REQUIRED WORK -> Look through the entries. Copy each line that has the word "GOYTACAZES".

=== DATASET ENTRIES ===

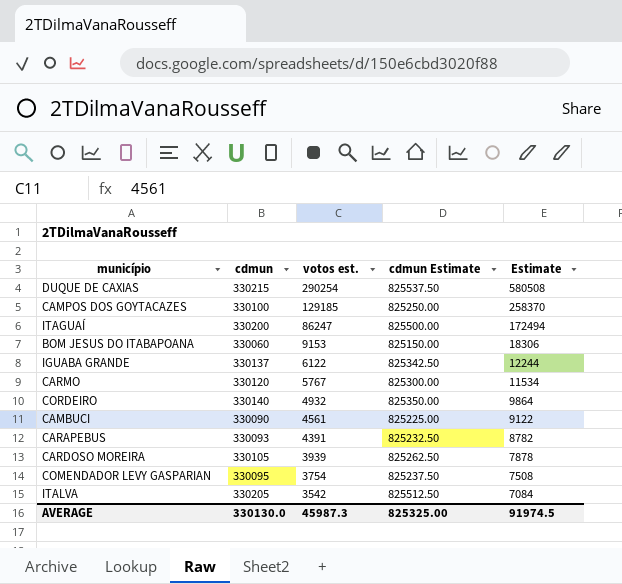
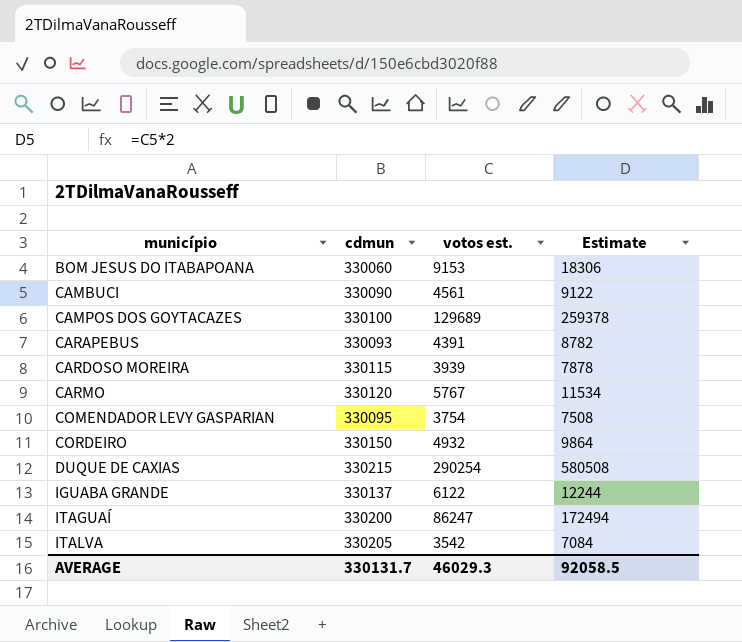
row order: votos est. descending -> município ascending
column cdmun Estimate | formula: [cdmun] * 2.5 -> none
CAMPOS DOS GOYTACAZES | votos est.: 129185 -> 129689
CAMPOS DOS GOYTACAZES | Estimate: 258370 -> 259378
CARDOSO MOREIRA | cdmun: 330105 -> 330115
CORDEIRO | cdmun: 330140 -> 330150
AVERAGE | cdmun: 330130.0 -> 330131.7
AVERAGE | votos est.: 45987.3 -> 46029.3
AVERAGE | Estimate: 91974.5 -> 92058.5

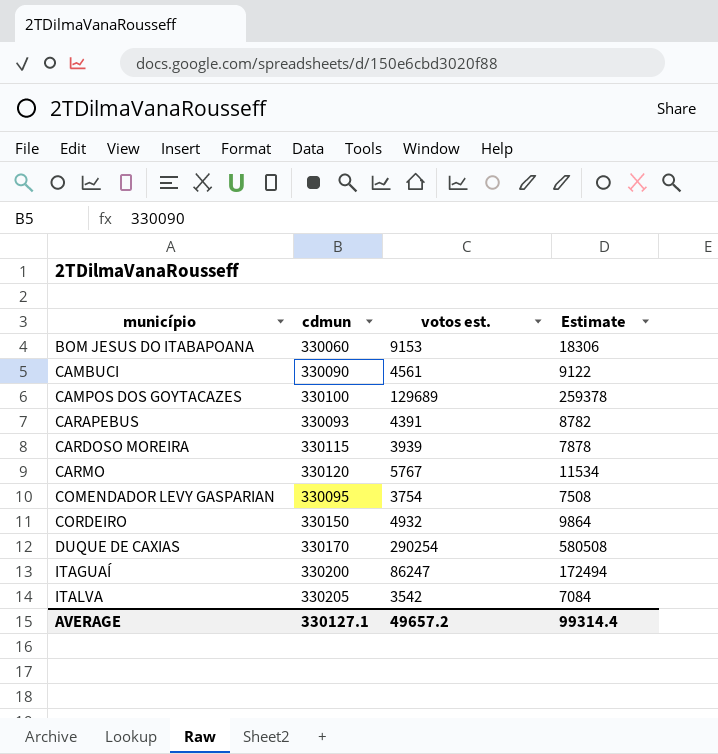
row IGUABA GRANDE: 330137 | 6122 | 12244 -> none
DUQUE DE CAXIAS | cdmun: 330215 -> 330170
AVERAGE | cdmun: 330131.7 -> 330127.1
AVERAGE | votos est.: 46029.3 -> 49657.2
AVERAGE | Estimate: 92058.5 -> 99314.4

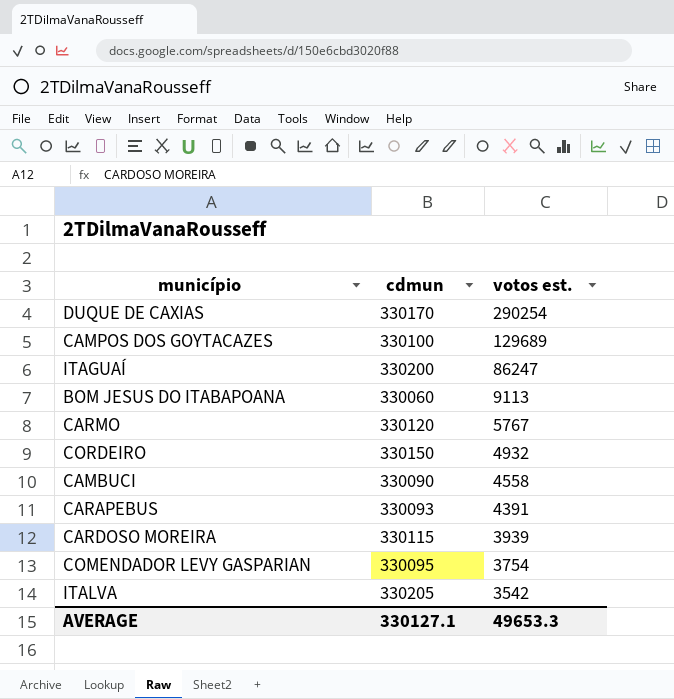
row order: município ascending -> votos est. descending
column Estimate | formula: [votos est.] * 2 -> none
BOM JESUS DO ITABAPOANA | votos est.: 9153 -> 9113
CAMBUCI | votos est.: 4561 -> 4558
AVERAGE | votos est.: 49657.2 -> 49653.3

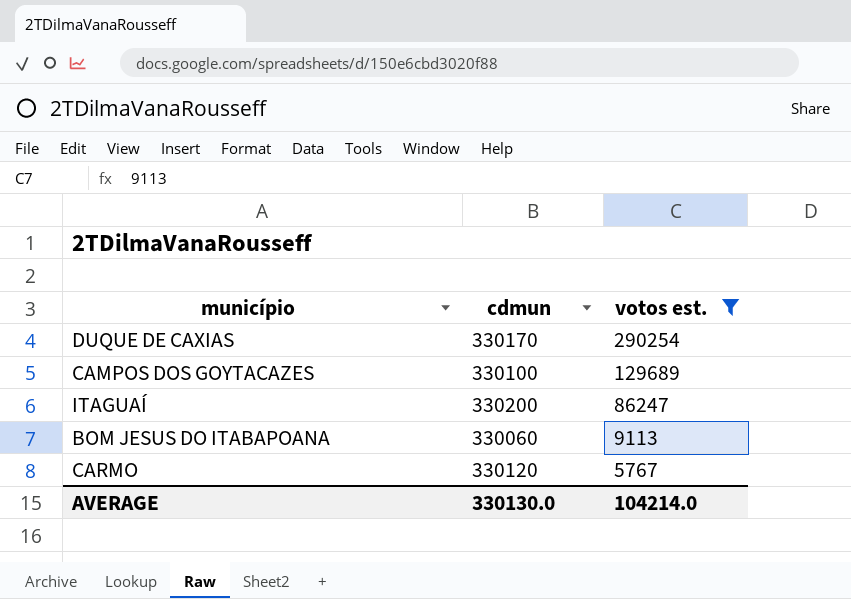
filter: none -> votos est. >= 5767
AVERAGE | cdmun: 330127.1 -> 330130.0
AVERAGE | votos est.: 49653.3 -> 104214.0

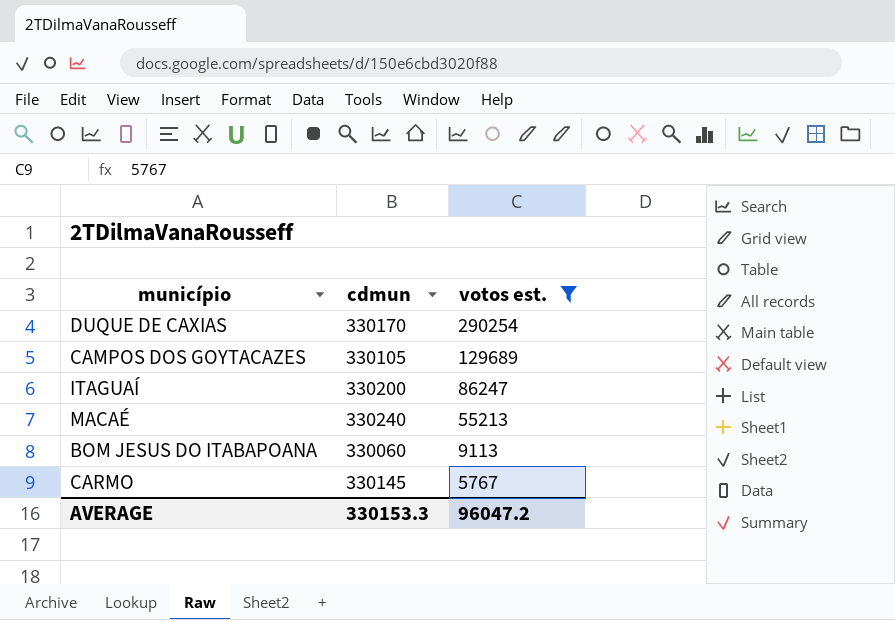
CAMPOS DOS GOYTACAZES | cdmun: 330100 -> 330105
row MACAÉ: none -> 330240 | 55213
CARMO | cdmun: 330120 -> 330145
AVERAGE | cdmun: 330130.0 -> 330153.3
AVERAGE | votos est.: 104214.0 -> 96047.2

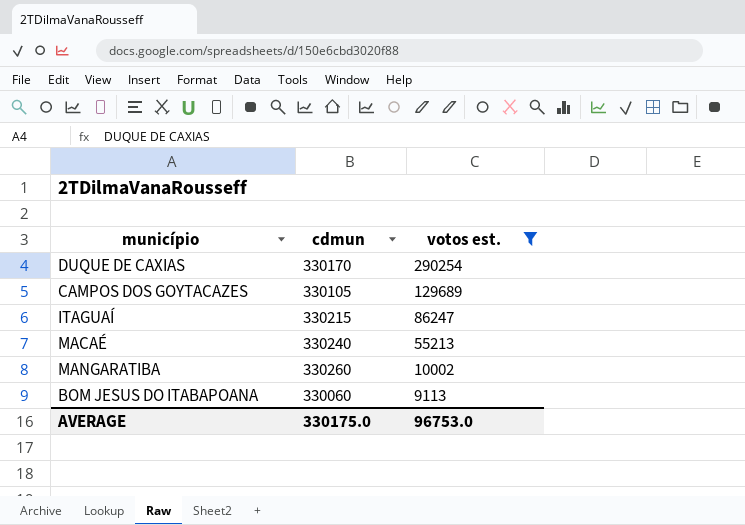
row CARMO: 330145 | 5767 -> none
ITAGUAÍ | cdmun: 330200 -> 330215
row MANGARATIBA: none -> 330260 | 10002
AVERAGE | cdmun: 330153.3 -> 330175.0
AVERAGE | votos est.: 96047.2 -> 96753.0

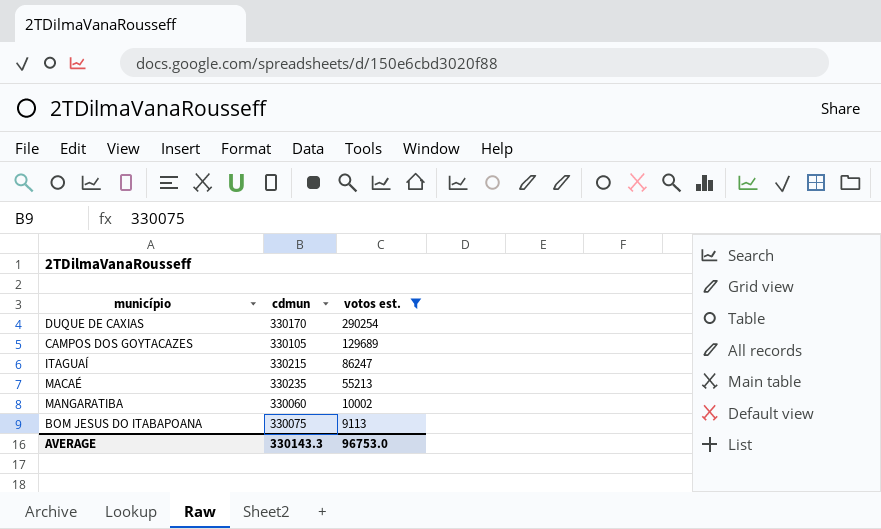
MACAÉ | cdmun: 330240 -> 330235
MANGARATIBA | cdmun: 330260 -> 330060
BOM JESUS DO ITABAPOANA | cdmun: 330060 -> 330075
AVERAGE | cdmun: 330175.0 -> 330143.3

===

REPLY ->
CAMPOS DOS GOYTACAZES | votos est.: 129185 -> 129689
CAMPOS DOS GOYTACAZES | Estimate: 258370 -> 259378
CAMPOS DOS GOYTACAZES | cdmun: 330100 -> 330105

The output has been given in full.